La «rupture» dello statalismo passa dall’Italia. Il presidente della Repubblica francese Nicolas Sarkozy ha affidato (anche) a due italiens, Mario Monti e Franco Bassanini, lo studio di misure in grado di liberare la crescita economica.
Machiavelli batte Napoleone insomma, e si mette al lavoro con il «principe gollista», per analizzare gli ostacoli allo sviluppo delle imprese e far funzionare meglio «il mercato di beni e servizi».
Qualcosa in più di una riforma del mastodontico e centralizzato apparato statale transalpino: oltre 5 milioni di dipendenti che solo in stipendi costano il 3,5% del prodotto interno lordo.
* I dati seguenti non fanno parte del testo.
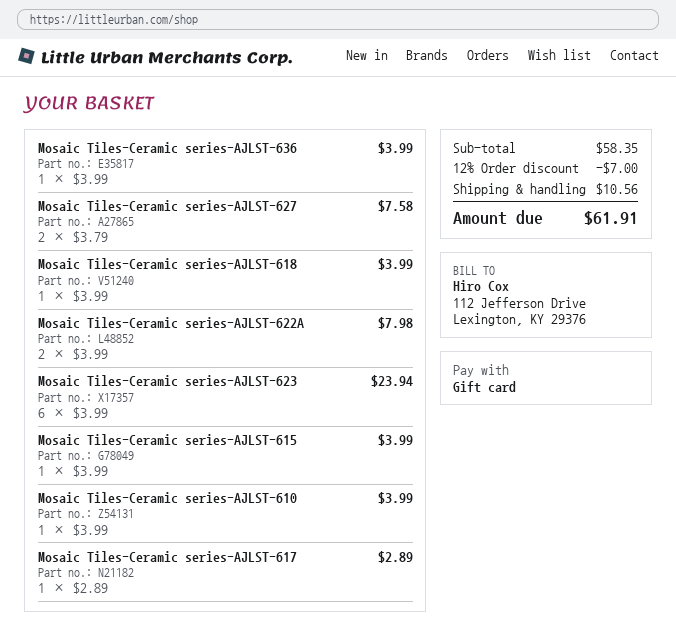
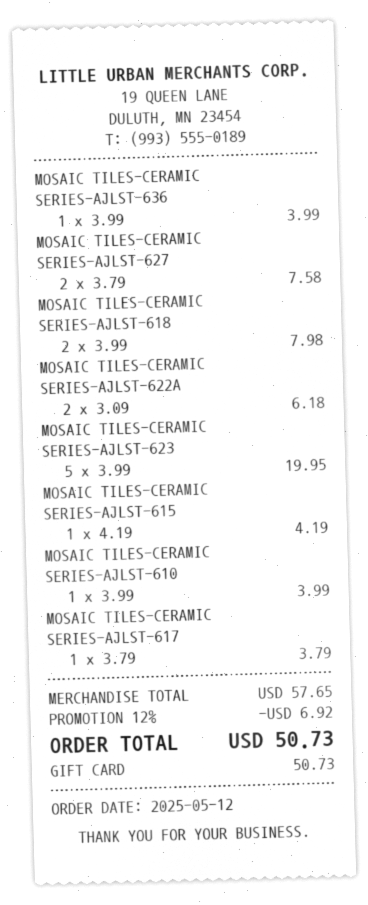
Mosaic Tiles-Ceramic series-AJLST-618: 1 x 3.99 = 3.99 -> 2 x 3.99 = 7.98
Mosaic Tiles-Ceramic series-AJLST-622A: 2 x 3.99 = 7.98 -> 2 x 3.09 = 6.18
Mosaic Tiles-Ceramic series-AJLST-623: 6 x 3.99 = 23.94 -> 5 x 3.99 = 19.95
Mosaic Tiles-Ceramic series-AJLST-615: 1 x 3.99 = 3.99 -> 1 x 4.19 = 4.19
Mosaic Tiles-Ceramic series-AJLST-617: 1 x 2.89 = 2.89 -> 1 x 3.79 = 3.79
subtotal: 58.35 -> 57.65
discount: 12% = 7.00 -> 12% = 6.92
shipping: 10.56 -> none
total: 61.91 -> 50.73

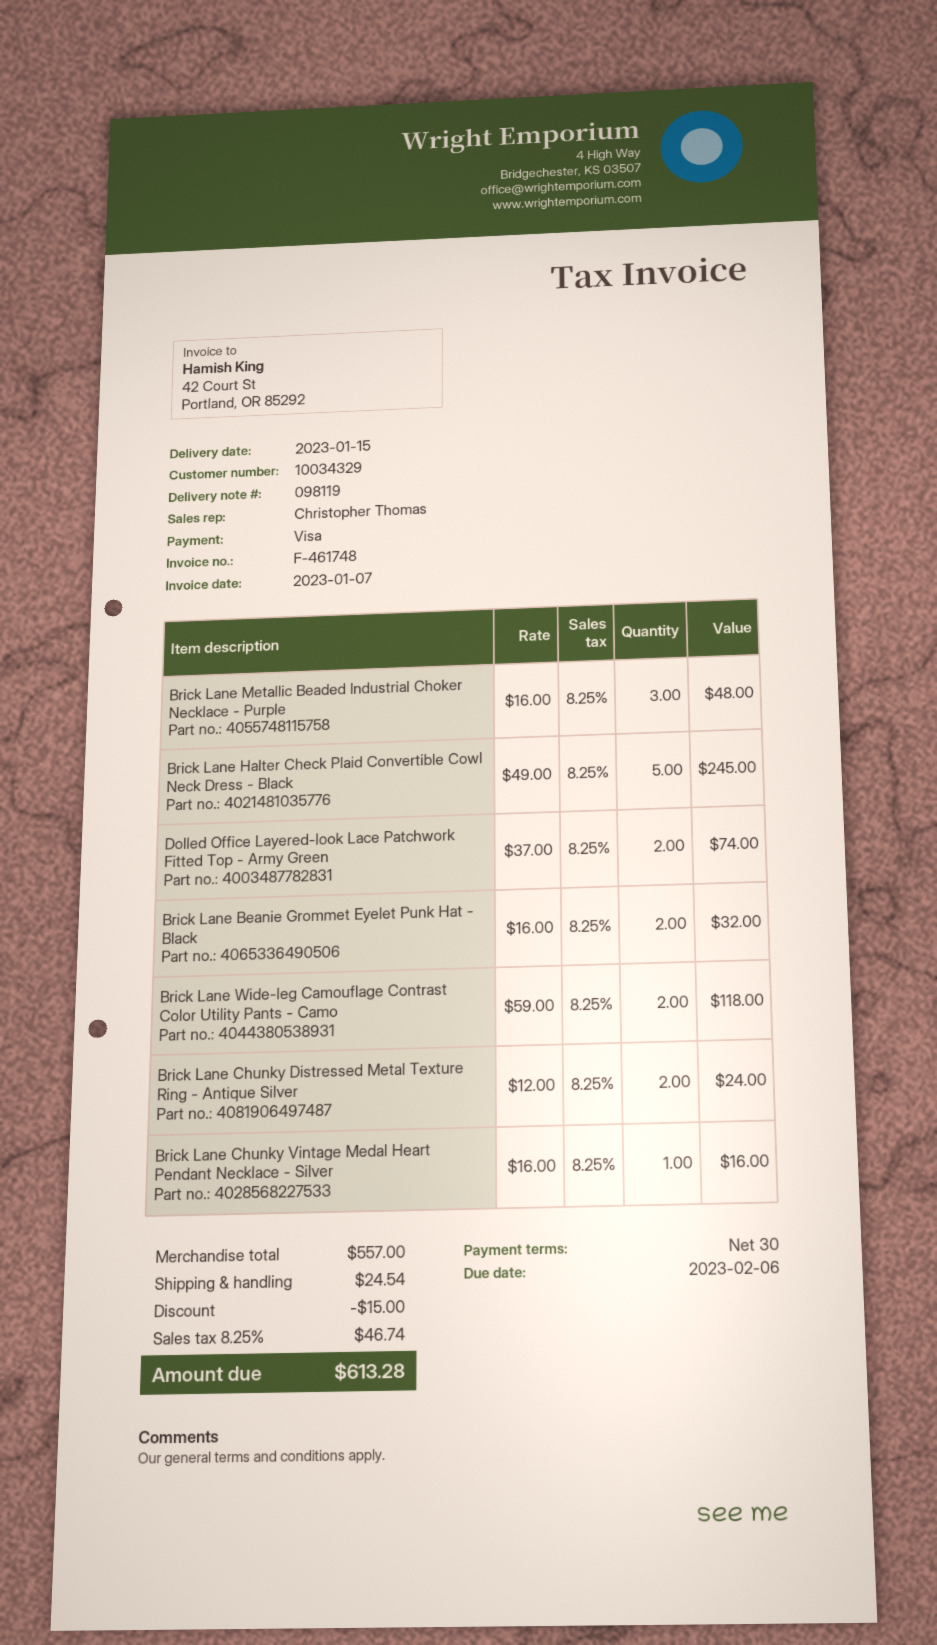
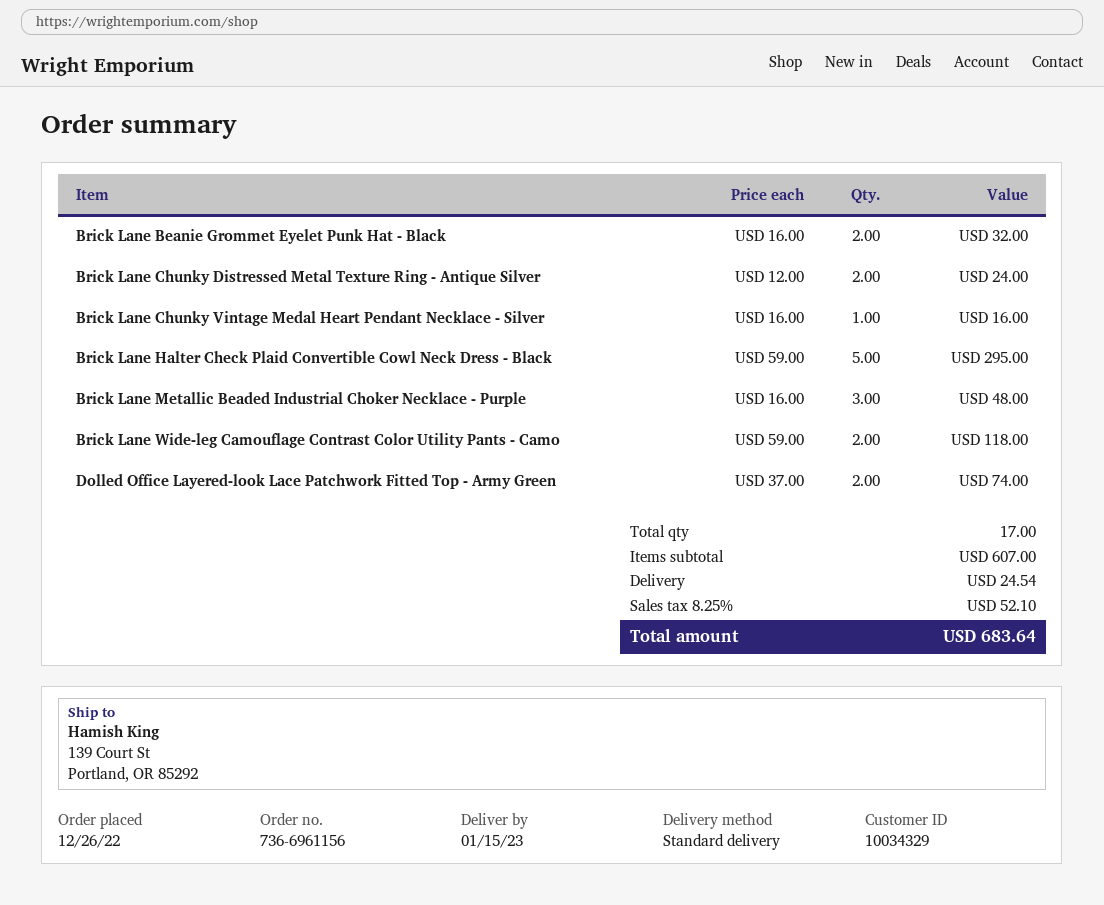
Brick Lane Halter Check Plaid Convertible Cowl Neck Dress - Black: 5 x 49.00 = 245.00 -> 5 x 59.00 = 295.00
subtotal: 557.00 -> 607.00
discount: 15.00 -> none
tax: 8.25% = 46.74 -> 8.25% = 52.10
total: 613.28 -> 683.64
Sarà per questo che alla scelta di Bassanini (padre della corposa e in gran parte inattuata riforma della pubblica amministrazione italiana) si è aggiunta ieri quella dell’economista, ex commissario europeo alla Concorrenza, rettore - e poi presidente - della Bocconi.
La commissione nominata ieri dal Consiglio dei ministri, e presieduta dall’ex consigliere speciale di Mitterrand Jacques Attali, entro la fine di novembre dovrà presentare al «liberale colbertista» Sarkozy (definizione dello stesso Monti) la «ricetta» per aumentare la mobilità di lavoro dei francesi.
Fra i membri figurano anche Ana Palacio, ex ministro degli Esteri di Aznar in Spagna, e una serie di personalità di varia estrazione professionale e politica: da Pehr Gyllenhamar, ex presidente di Volvo, a Peter Brabeck, patron del gigante alimentare Nestlé, da economisti come Philippe Aghion (Harvard) e Jean Philippe Cotis, a editorialisti come Yves de Kerdrel (Le Figaro) ed Eric Le Boucher (Le Monde).
«Se una personalità come Monti e un ex ministro del centrosinistra come Bassanini possono lavorare insieme a Parigi - ha detto ieri Attali - credo che potrebbero farlo anche in Italia. Io sono onorato di averli nella mia commissione».
Bassanini - che si occuperà di Stato e piccole imprese - è stato praticamente escluso dal Parlamento italiano dal suo partito, i Ds, che lo hanno ricandidato in fondo alla lista.
Anche la sua riforma è stata abbandonata: «Il governo Berlusconi l’ha rispettata all’80% - ha ammesso il costituzionalista - questo esecutivo invece è andato nella direzione opposta». Fin dallo spacchettamento e moltiplicazione dei ministeri: «Non bastavano le poltrone», ha commentato amaro con Panorama.